From the age of fifty until her death thirty years later, Trollope published thirty-five novels
and six travel books, enabling her to support her family through her writing
(Neville-Sington, Oxford
Dictionary). Travel writing had proved a popular and profitable form;
Captain Basil Hall’s
Travels In North America had created a feeling of
ill-feeling towards America, fostering a
hungry market anticipating the next anti-American literature (Farewell). Unfortunately, debt quickly
swallowed the vast majority of Trollope’s earnings. In the decade following the publication of
Domestic Manners, the Trollopes
moved from place to place in an effort to escape the debt that continued to
plague the family. Although under the threat of debtor’s prison, Trollope maintained her amicability
and pursued her love of hosting parties and having polite but intellectually
stimulating conversations. Her guest list grew to include Joseph Henry
Green (Samuel Taylor Coleridge’s literary executor),
as well as Reverend R.W. Thackeray (William
Thackeray’s relative) and his family
(Neville-Sington, Fanny Trollope,
253). Trollope often worked on
multiple books at once, and continued to write through the deaths of her son
Henry, her husband, and her daughter Emily
between 1834 and
1836. Even in
the midst of such heartbreak, her literary works “never bore the shadow of
her circumstances. They were as bright at the first as when, later,
circumstances brightened” (Glasgow Herald).

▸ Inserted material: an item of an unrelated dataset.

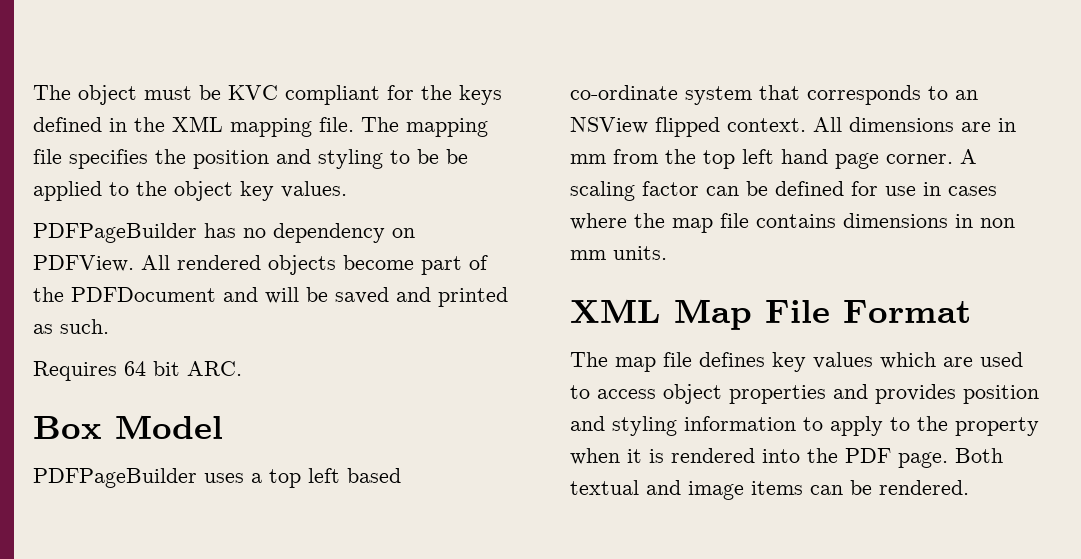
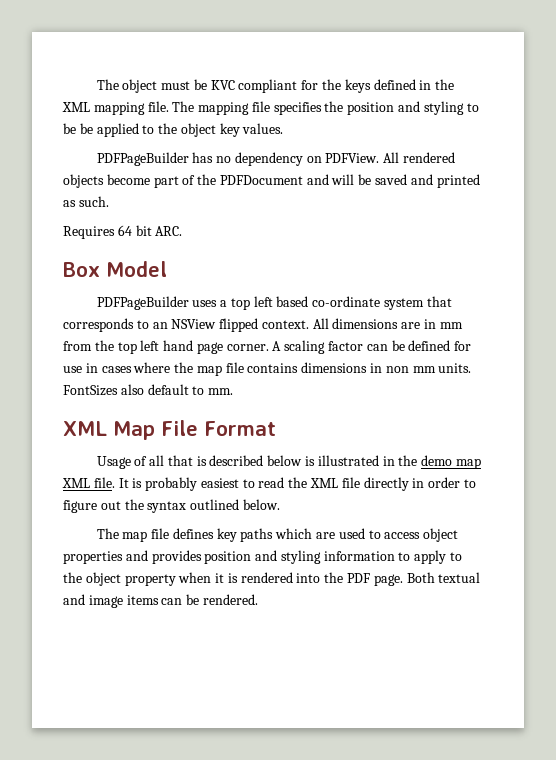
+ FontSizes also default to mm.
+ Usage of all that is described below is illustrated in the demo map XML file. It is probably easiest to read the XML file directly in order to figure out the syntax outlined below.
- The map file defines key values which are used to access object properties and provides position and styling information to apply to the property when it is rendered into the PDF page.
+ The map file defines key paths which are used to access object properties and provides position and styling information to apply to the object property when it is rendered into the PDF page.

Self-disciplined as always, she managed to maintain her writing schedule. As
she continued to travel, she wrote of her experiences on the European continent and of the affluent
people she met. Her son the successful novelist Anthony
commented in An Autobiography that “she was at her
table at four in the morning, and had finished her work before the world had
begun to be aroused.” She lived close to her daughter Cecilia
until Cecilia married in 1841, and in 1843
Trollope fulfilled her dream of
visiting Italy and moved to Florence permanently. In Florence she continued her role of hosting dinner
parties and attracted such literary elites as Elizabeth Barrett
and Robert Browning. In 1844, Charles Dickens arrived
for his first tour of Italy.
Tom became friends with the thirty-three-year-old
Dickens, to whom Fanny also appeared partial. Trollope was fond of including allusions to
Dickens’s works within her own novels, showing admiration
and respect for her fellow author (Neville-Sington, Fanny Trollope, 315). During this time, in
1849, she lost
Cecilia to tuberculosis, the same cause of death as for her
other family members. Remaining in Florence, Fanny shared the Villino Trollope with her
son Anthony and his wife from 1850 on. Her health steadily deteriorated
and she died peacefully in bed on October 6, 1863
(Neville-Sington, Oxford
Dictionary.
Works Cited:
Farewell, Jeanne. "Mrs.
Trollope’s Vituperative View of Americans.” The Victorian Web. 1 April 2008. 15
November 2008.
http://www.victorianweb.org/authors/francestrollope/farewell1.html.
“Frances Trollope Image.” 15
November 2008.
http://upload.wikimedia.org/wikipedia/commons/thumb/c/c1/Frances_Trollope.jpg/180px-Frances_Trollope.jpg.
“The Late Mrs. Trollope.” Glasgow Herald 13 Oct. 1863,
Issue 7413. Nineteenth Century British Library Newspapers. 14 Nov.
2008.
Neville-Sington, Pamela. Fanny Trollope: The Life and Adventures of a Clever Woman. New York; Penguin Putnam Inc., 1997.
———”Trollope, Frances
(1779–1863).” Oxford Dictionary of National
Biography. Ed. H. C. G. Matthew and Brian
Harrison. Oxford: OUP, 2004. Online ed. Ed. Lawrence
Goldman. May
2008. 14 Nov. 2008
http://www.oxforddnb.com/view/article/27751
Pope-Hennessy, Una. Three English Women in America.
London: E. Benn Limited, 1929.
Trollope, Frances Eleanor. Frances Trollope: Her Life and Literary Work from George
III to Victoria. New
York: AMS Press, 1975. Orig. printed London: Bentley and Son, 1895.